**Task:**
Print nothing but the lines below starting at the line that holds "current_fee, 2020-03-06: 0 -> none" and ending at the line that holds "accrued_fee, 2020-05-29: none -> 280", including both, each exactly as written.

**Collected data entries:**
────

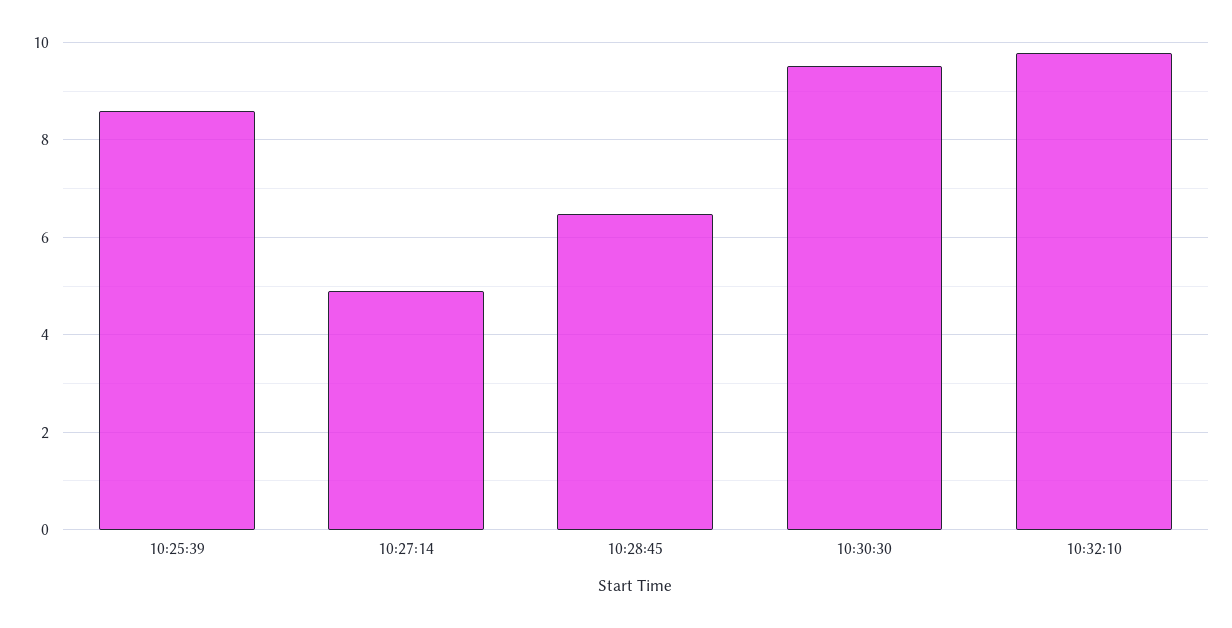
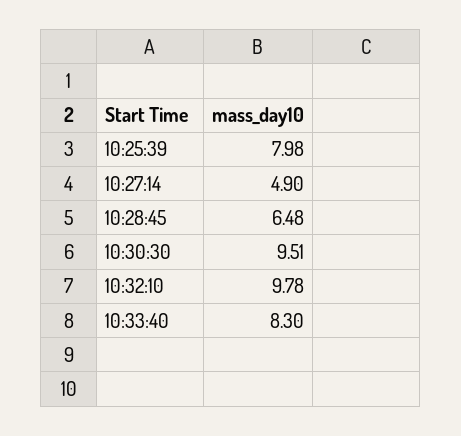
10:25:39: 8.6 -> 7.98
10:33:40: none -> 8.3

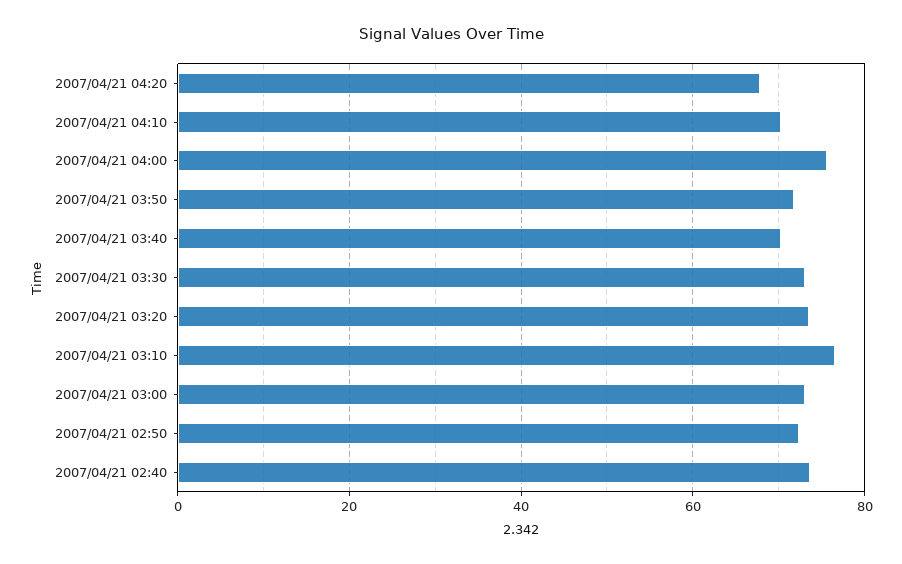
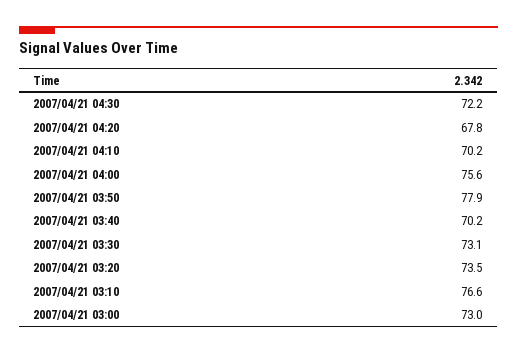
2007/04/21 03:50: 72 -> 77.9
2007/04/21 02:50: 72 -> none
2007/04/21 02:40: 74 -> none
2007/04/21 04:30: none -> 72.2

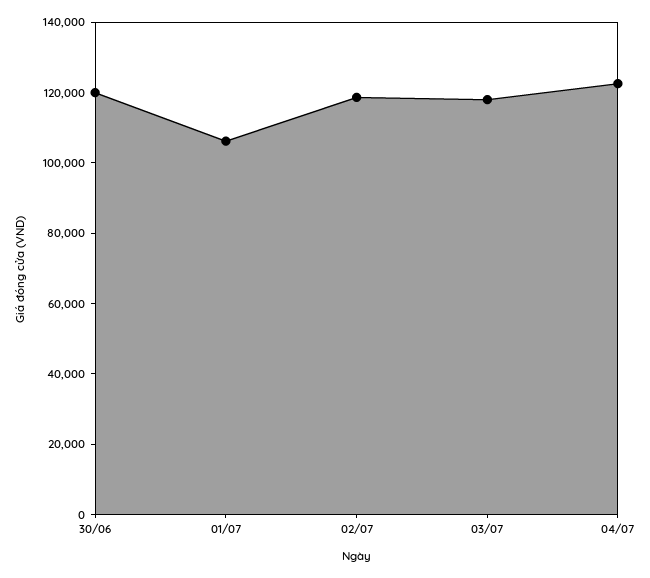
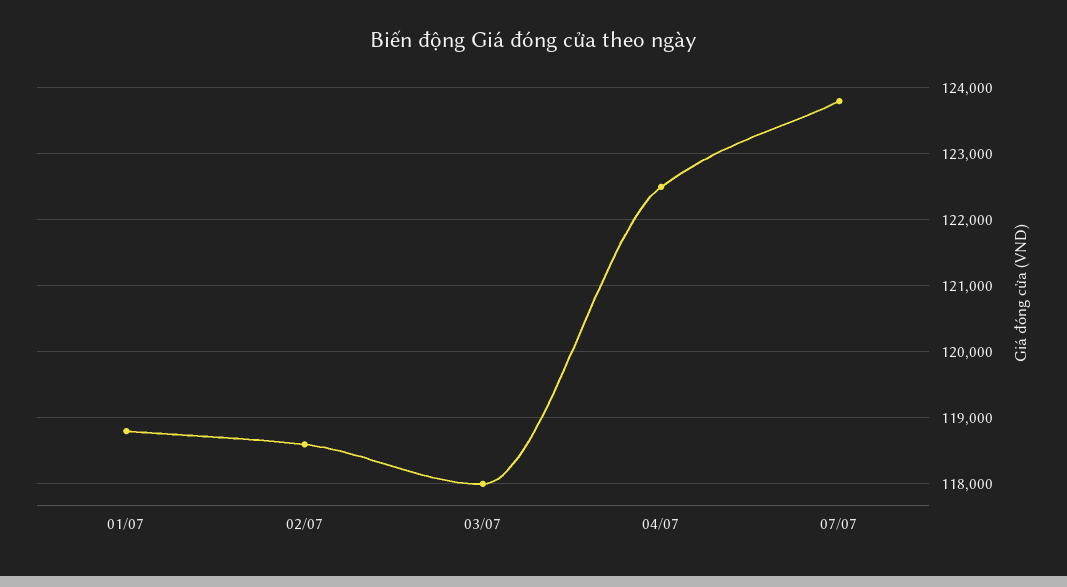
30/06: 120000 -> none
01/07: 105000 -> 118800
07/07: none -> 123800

────

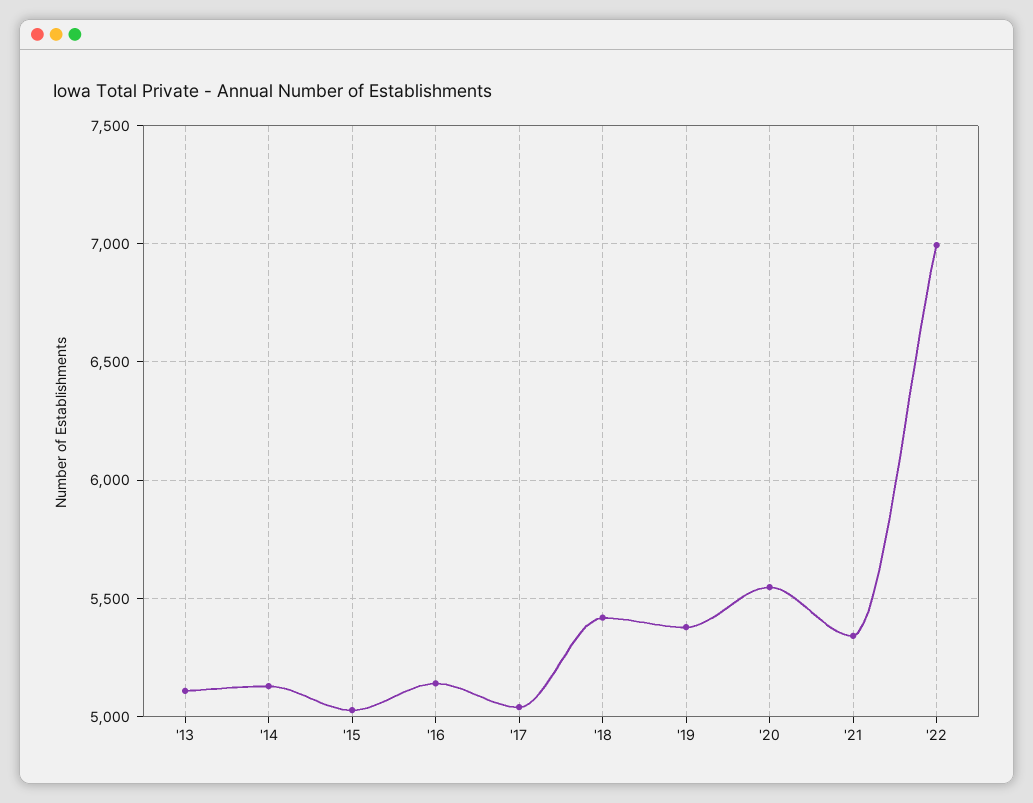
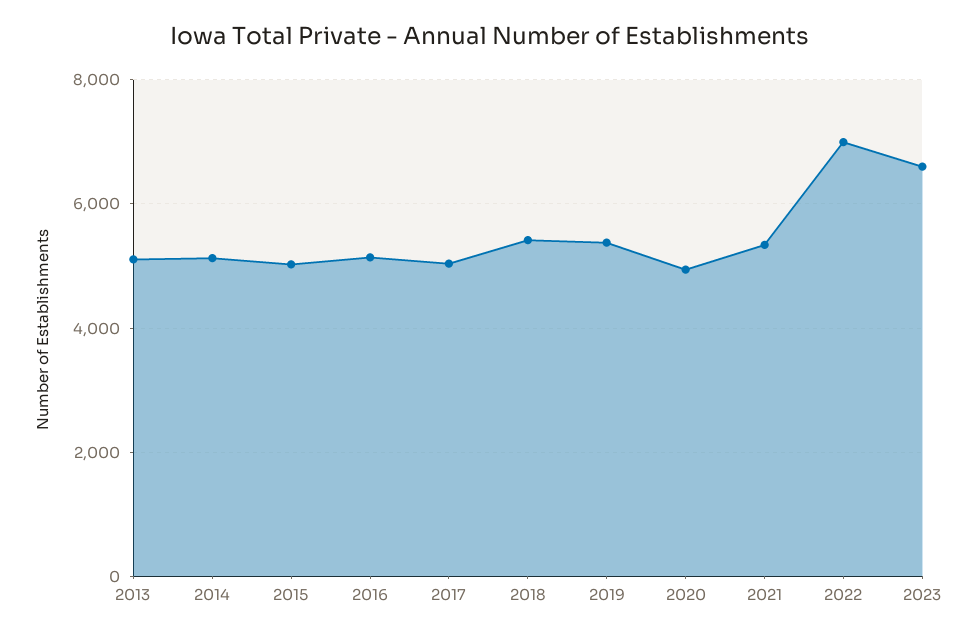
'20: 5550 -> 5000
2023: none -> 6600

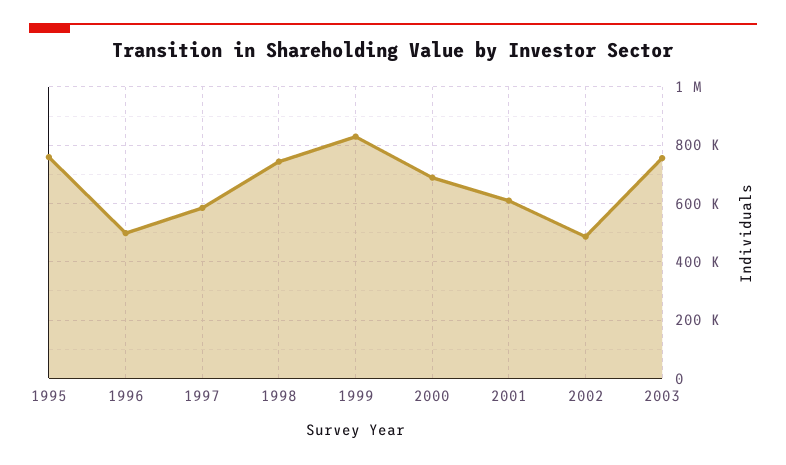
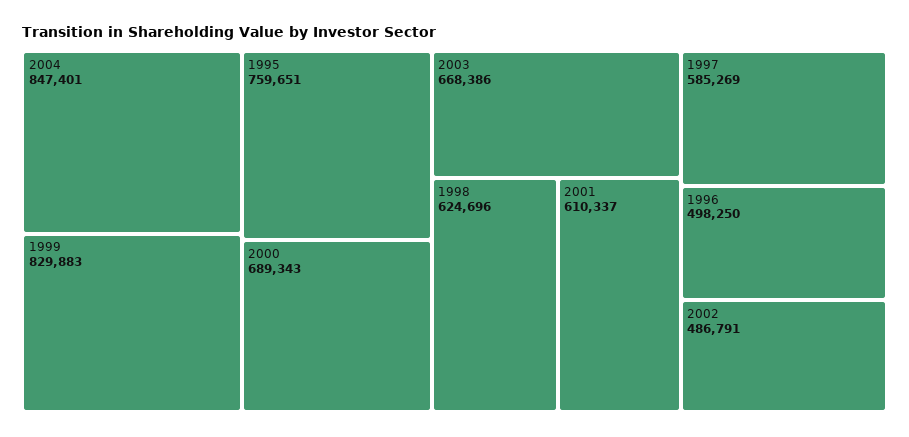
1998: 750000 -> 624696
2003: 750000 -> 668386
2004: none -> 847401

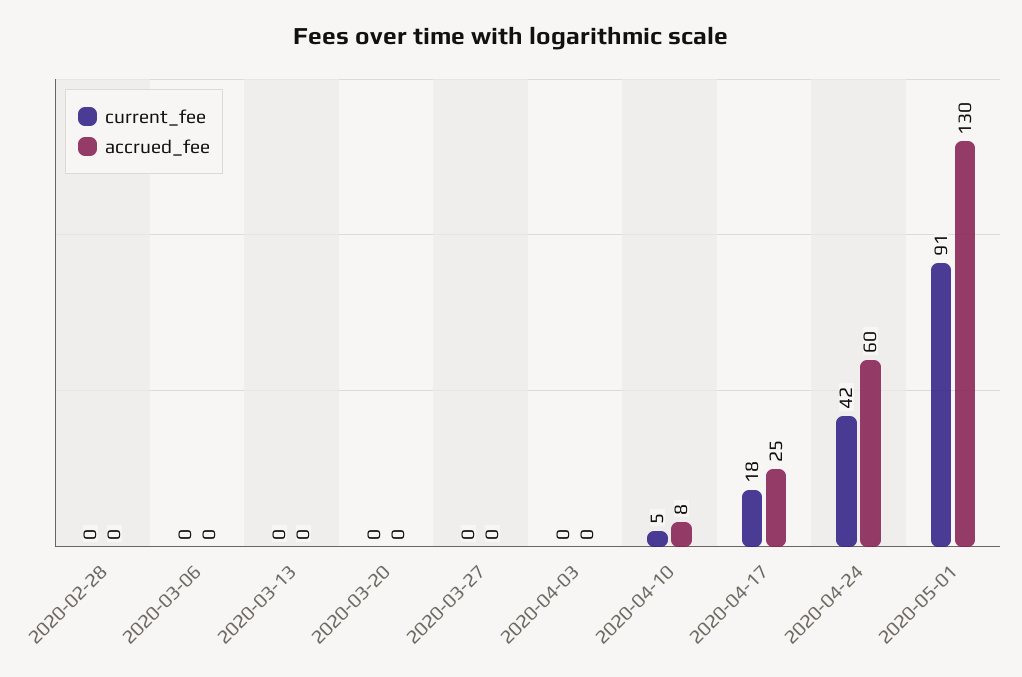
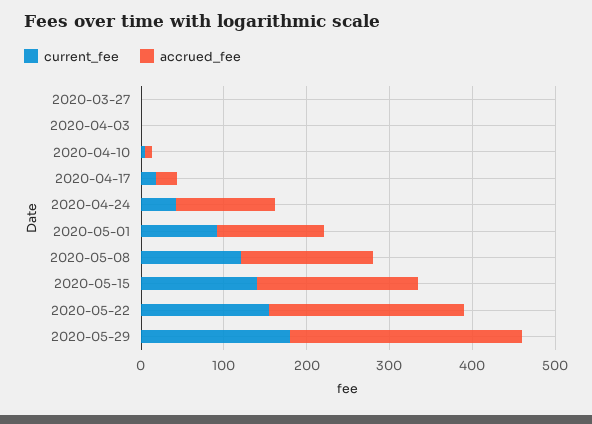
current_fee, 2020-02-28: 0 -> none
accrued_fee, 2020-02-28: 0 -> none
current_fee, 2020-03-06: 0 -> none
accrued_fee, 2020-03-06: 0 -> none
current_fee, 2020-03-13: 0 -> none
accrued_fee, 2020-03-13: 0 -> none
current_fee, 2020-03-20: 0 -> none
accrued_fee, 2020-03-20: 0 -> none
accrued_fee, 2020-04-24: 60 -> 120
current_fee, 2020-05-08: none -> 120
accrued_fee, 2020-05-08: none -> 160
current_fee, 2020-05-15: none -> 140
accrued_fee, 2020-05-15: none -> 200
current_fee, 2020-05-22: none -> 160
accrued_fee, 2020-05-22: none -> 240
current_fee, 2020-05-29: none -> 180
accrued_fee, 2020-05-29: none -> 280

────

**Exercise solution:**
current_fee, 2020-03-06: 0 -> none
accrued_fee, 2020-03-06: 0 -> none
current_fee, 2020-03-13: 0 -> none
accrued_fee, 2020-03-13: 0 -> none
current_fee, 2020-03-20: 0 -> none
accrued_fee, 2020-03-20: 0 -> none
accrued_fee, 2020-04-24: 60 -> 120
current_fee, 2020-05-08: none -> 120
accrued_fee, 2020-05-08: none -> 160
current_fee, 2020-05-15: none -> 140
accrued_fee, 2020-05-15: none -> 200
current_fee, 2020-05-22: none -> 160
accrued_fee, 2020-05-22: none -> 240
current_fee, 2020-05-29: none -> 180
accrued_fee, 2020-05-29: none -> 280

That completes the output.